Flt Lt Eddie Craig who is a qualified flying instructor, with IV(AC) Sqn at RAF Valley and who led the flypast said: “It is a huge honour to continue the RAF tradition of paying tribute to Donald Campbell and celebrate, not only his achievements but also his spirit of courage and determination.
“Today we flew 2 Hawk T2 aircraft from RAF Valley which is used to train the next generation of fighter pilots for the RAF and Royal Navy.
“Whilst conducting the flypast is a great spectacle for people on the ground, it also provides important low-level training for our student pilots. Our top speed as we flew up Coniston Water was 480mph which we hope Donald would have approved of.”

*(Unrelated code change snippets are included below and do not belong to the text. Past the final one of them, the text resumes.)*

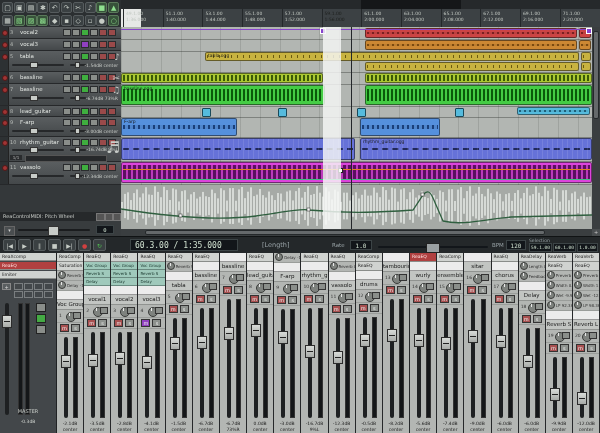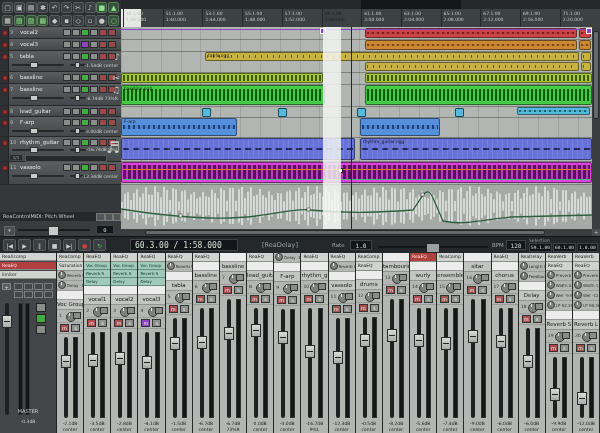--- a/index.html
+++ b/index.html
@@ -600,7 +600,7 @@
   <div class="abs" id="transport">
     <div id="tbuttons"></div>
     <div class="abs timebox" style="left:130px;top:2px;width:108px;height:12px;font-size:8px;line-height:11px;padding-left:4px;">
-      <span>60.3.00 / 1:58.000</span>
+      <span>60.3.00 / 1:35.000</span>
     </div>
     <span class="abs" style="left:262px;top:4px;font-size:6.5px;color:#98a2a6;">[ReaDelay]</span>
     <span class="abs" style="left:332px;top:5px;font-size:5.5px;color:#98a2a6;">Rate</span>

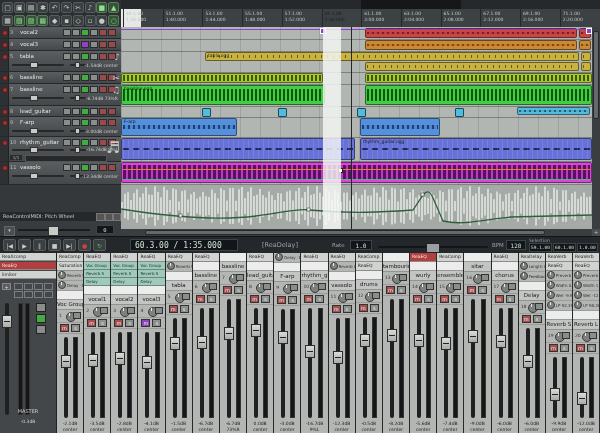--- a/index.html
+++ b/index.html
@@ -602,7 +602,7 @@
     <div class="abs timebox" style="left:130px;top:2px;width:108px;height:12px;font-size:8px;line-height:11px;padding-left:4px;">
       <span>60.3.00 / 1:35.000</span>
     </div>
-    <span class="abs" style="left:262px;top:4px;font-size:6.5px;color:#98a2a6;">[ReaDelay]</span>
+    <span class="abs" style="left:262px;top:4px;font-size:6.5px;color:#98a2a6;">[Length]</span>
     <span class="abs" style="left:332px;top:5px;font-size:5.5px;color:#98a2a6;">Rate</span>
     <div class="abs timebox" style="left:350px;top:3px;width:22px;height:10px;font-size:6px;line-height:9px;text-align:center;">
       <span>1.0</span>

Jeff Carroll from the Ruskin museum which owns K7 said: “Keeping Donald Campbell’s memory alive and enabling people from around the world to visit Coniston and learn about his achievements is telling an important chapter in the history of Coniston, and indeed the United Kingdom. Coniston is extremely proud of its association with its adopted son, and the world-beating achievements reached on our lake.
“Both Donald and his father, Sir Malcolm had a deep affection for Coniston and its people. It is our honour and privilege to honour what would have been Donald’s 100th Birthday today in the best way we can, given the current restrictions.”
Gina and Trustees from the museum then visited her father’s grave in Coniston Churchyard.